Now the CPC initiative care coordination fees and the quality reports, collected from multiple payers, will cover the majority of patients. Primary care providers will be able to invest in health care technology and connect to networks of specialists and hospitals so they can collaborate on patient care. "Practices will have the means to share and analyze data which is the backbone of effective care coordination," says Catherine Clancy, Senior Vice President and Chief Strategy Officer at Hudson.
Provider Deadline Is July 20th
Hudson has begun to talk about the initiative to primary care providers in its service area of Dutchess, Orange, Rockland, Sullivan, Ulster and Westchester counties. To qualify, primary care practices must agree to provide enhanced services for their patients, including offering longer and more flexible hours, using electronic health records; delivering preventive care; coordinating care with patients' other health care providers; engaging patients and caregivers in managing their own care, and providing individualized, enhanced care for patients living with multiple chronic diseases. Primary care providers are invited to check their eligibility using an online pre-screening tool. Applications will be accepted until July 20, 2012.

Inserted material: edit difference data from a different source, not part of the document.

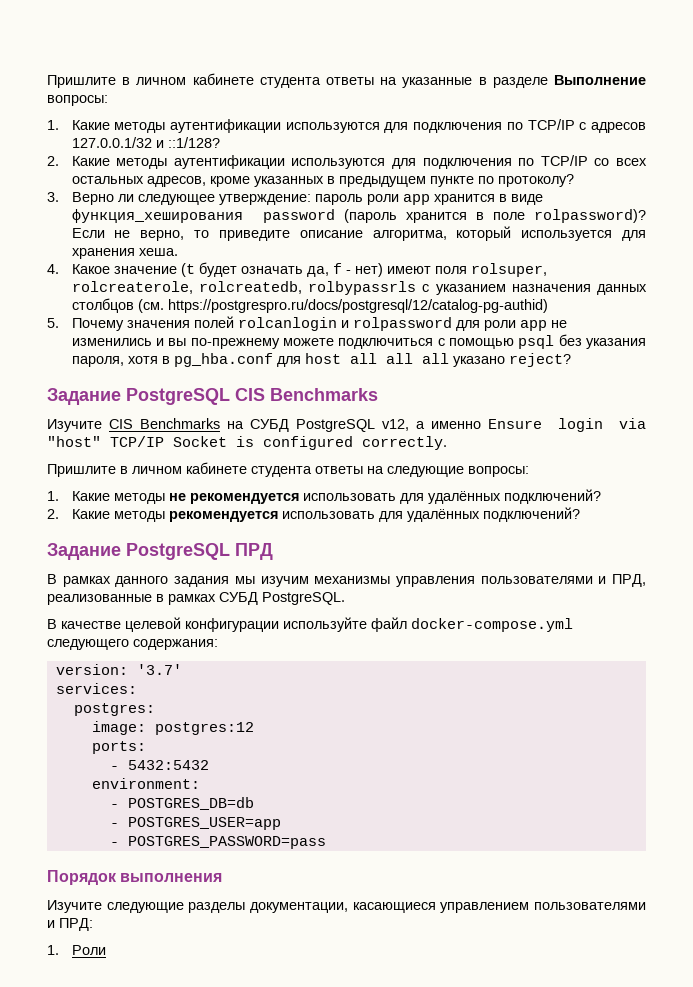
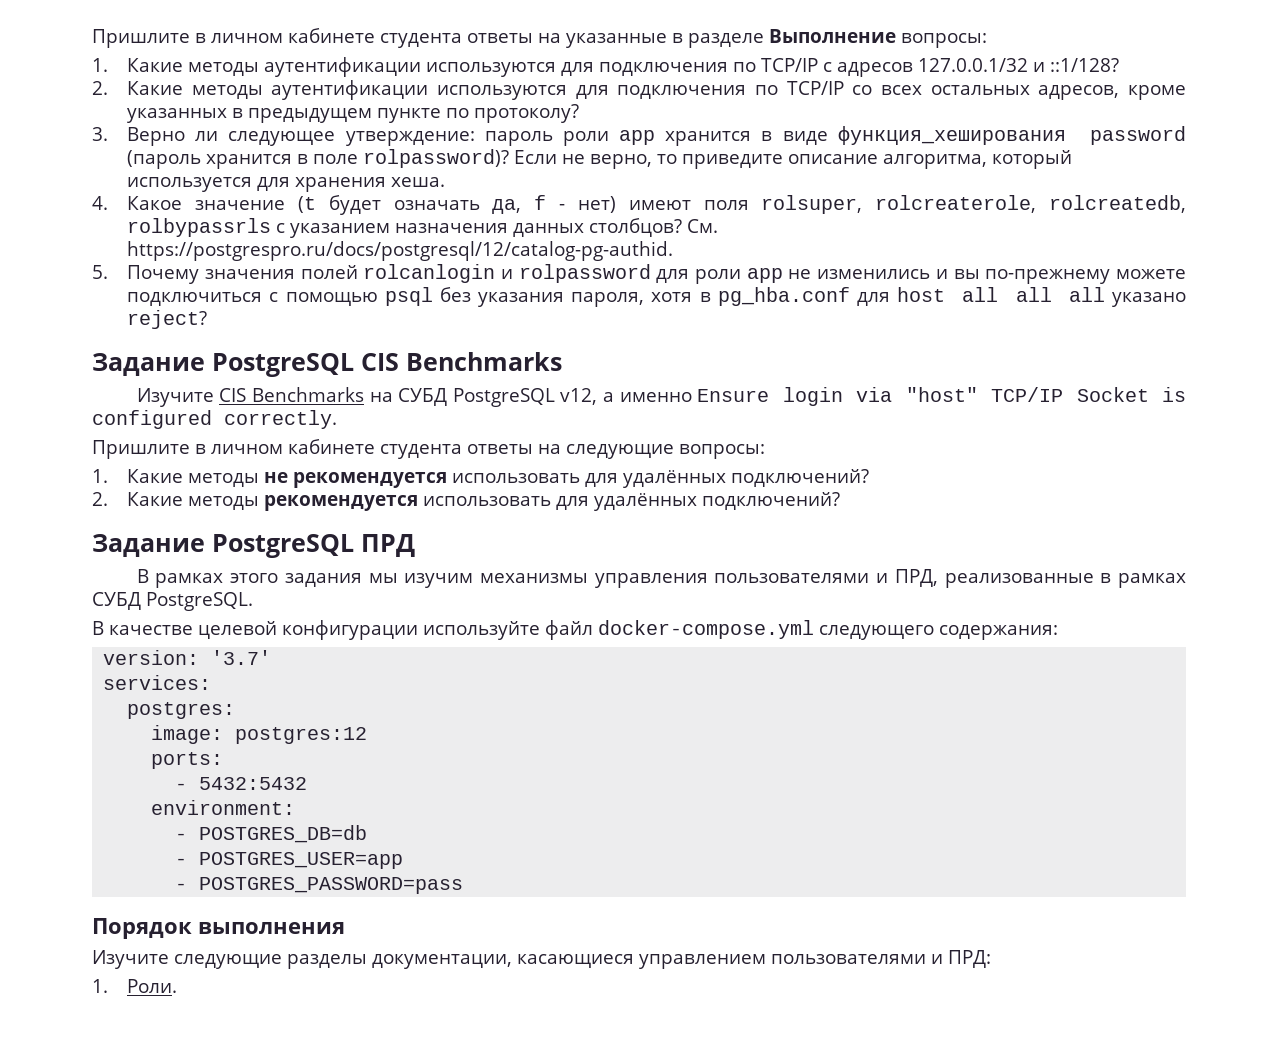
[71,298,548,313] столбцов (см. https://postgrespro.ru/docs/postgresql/12/catalog-pg-authid) -> [589,218,719,237] [127,241,674,261] столбцов? См. https://postgrespro.ru/docs/postgresql/12/catalog-pg-authid.
[115,576,169,587] данного -> [230,573,279,583] этого
[71,945,106,955] Роли -> [127,979,178,993] Роли.

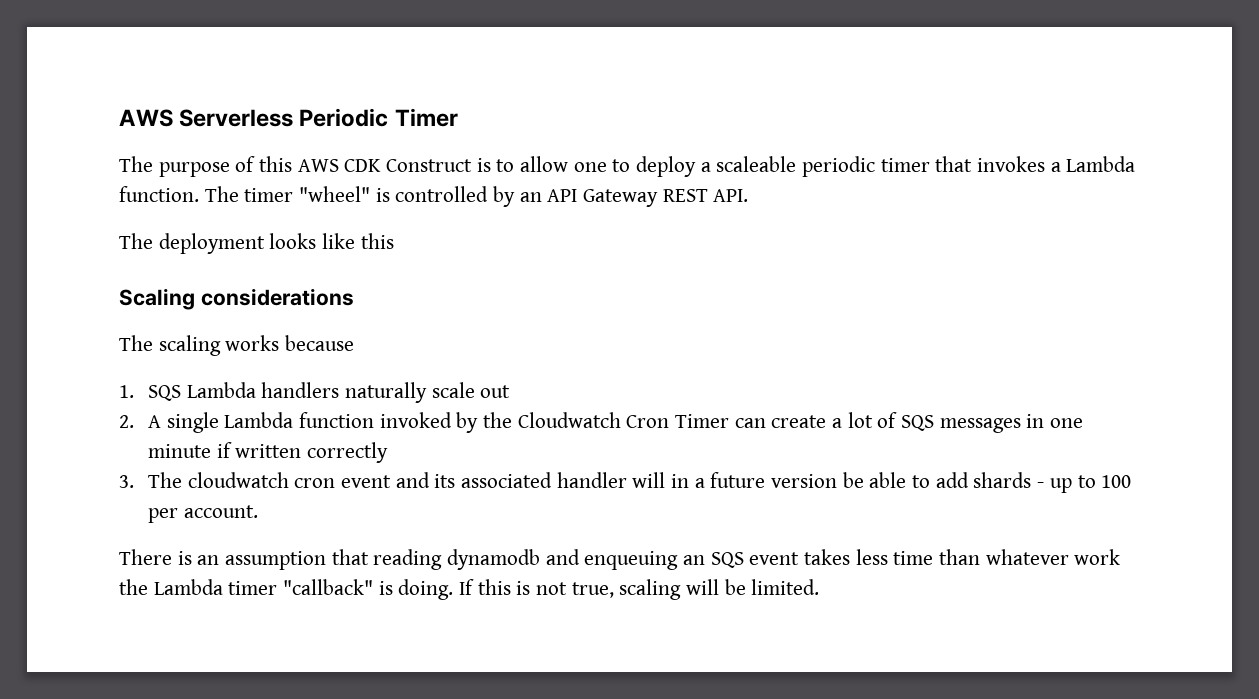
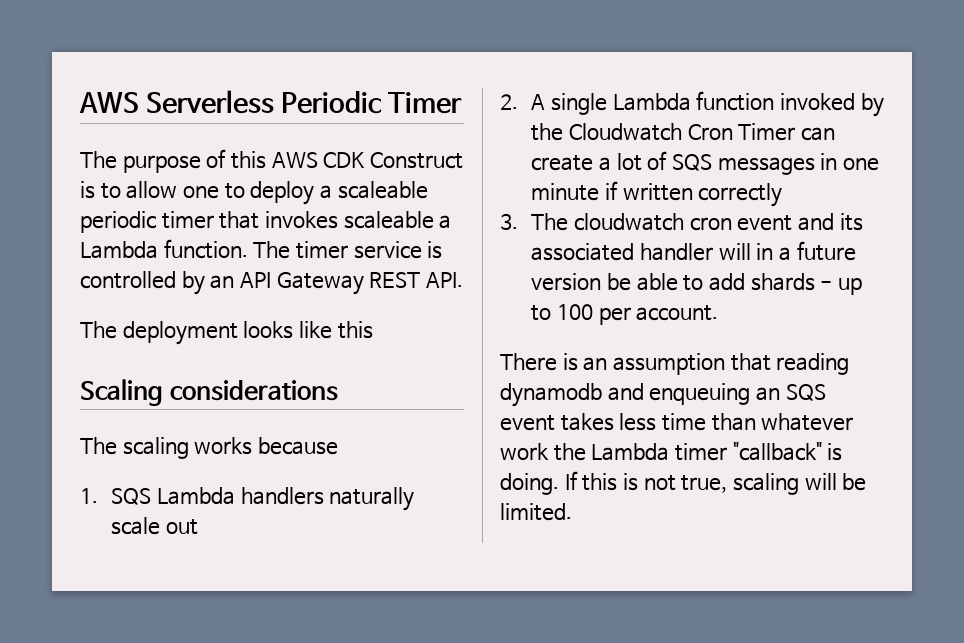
(1046, 164) none -> [343,211,434,229] scaleable
[299,186,371,202] "wheel" -> [353,241,422,259] service

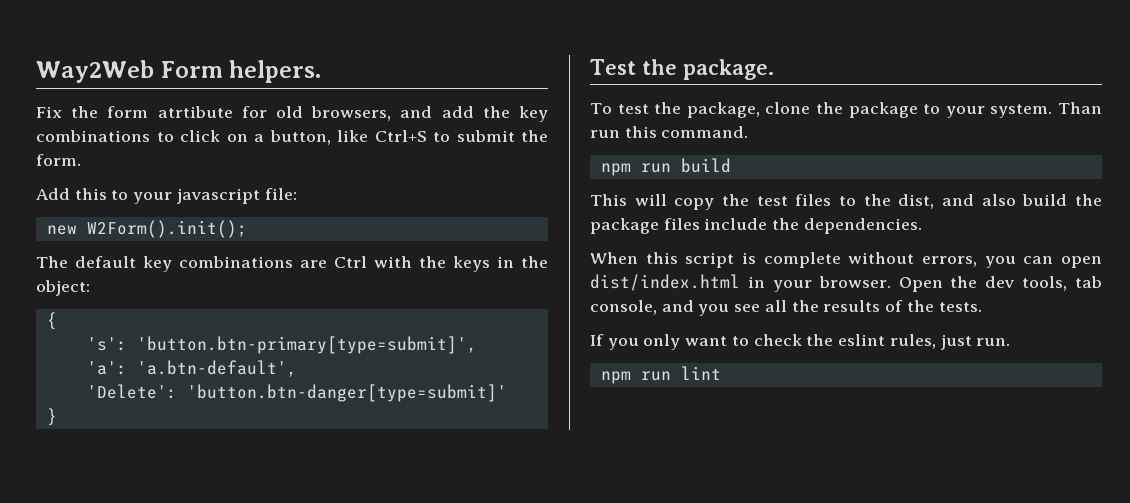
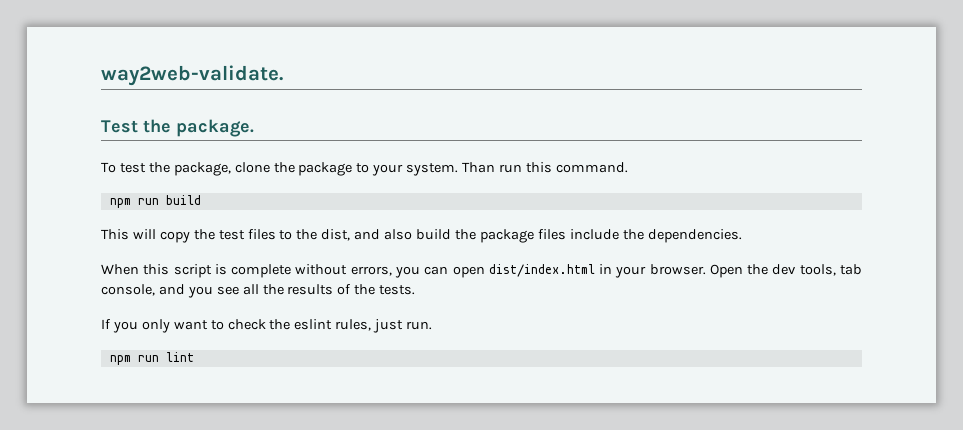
[36,60,322,83] [36,106,548,122] [36,130,548,145] [36,154,81,166] [36,188,297,204] [46,220,247,238] [36,256,548,272] [36,280,90,296] [46,312,57,330] [86,336,477,354] [86,360,297,377] [86,384,507,402] [46,408,57,426] Way2Web Form helpers. // Fix the form atrtibute for old browsers, and add the key combinations to click on a button, like Ctrl+S to submit the form. // Add this to your javascript file: // new W2Form().init(); // The default key combinations are Ctrl with the keys in the object: // { // 's': 'button.btn-primary[type=submit]', // 'a': 'a.btn-default', // 'Delete': 'button.btn-danger[type=submit]' // } -> [101,65,283,86] way2web-validate.

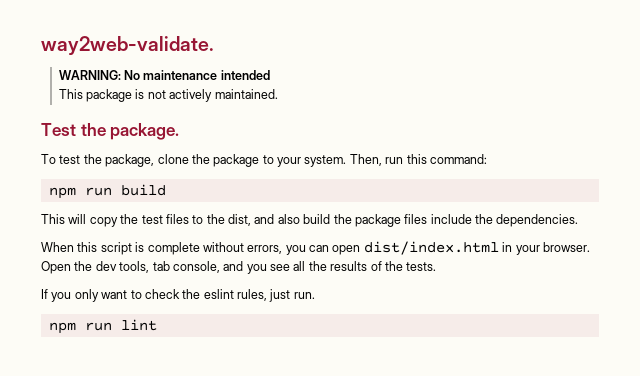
(283, 75) none -> [58,70,270,80] [58,89,278,102] // WARNING: No maintenance intended // This package is not actively maintained.
[462,162,496,173] Than -> [349,154,382,166] Then,
[555,162,628,173] command. -> [429,154,487,164] command:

Ms. Chapin believes the initiative will allow primary care physicians to spend more time doing what they do best: talking to patients face to face and engaging them in caring for their own health. "Physicians want to help people live healthier lives and take better care of their health," she says. "We are finally giving them a chance to do it."
About Hudson Health Plan
Hudson Health Plan is a community-based not-for-profit health care organization that provides state-sponsored Medicaid Managed Care, Child Health Plus, and Family Health Plus insurance coverage to over 115,000 members in New York's Hudson Valley. Hudson uses every government dollar it receives to fulfill its mission, which is "to promote and provide access to excellent health services for all people." Hudson improves the health of its members and the communities in which they live through its innovations in care coordination, and by supporting over 5,000 local health providers. In both 2009 and 2010, Hudson achieved the highest quality incentive scores of any Medicaid plan in New York State, and in 2010, it received the highest overall performance rating of any Medicaid plan in the Hudson Valley. It also has earned the highest ratings in overall satisfaction among Medicaid Managed Care members in the Hudson Valley region every year since 2003.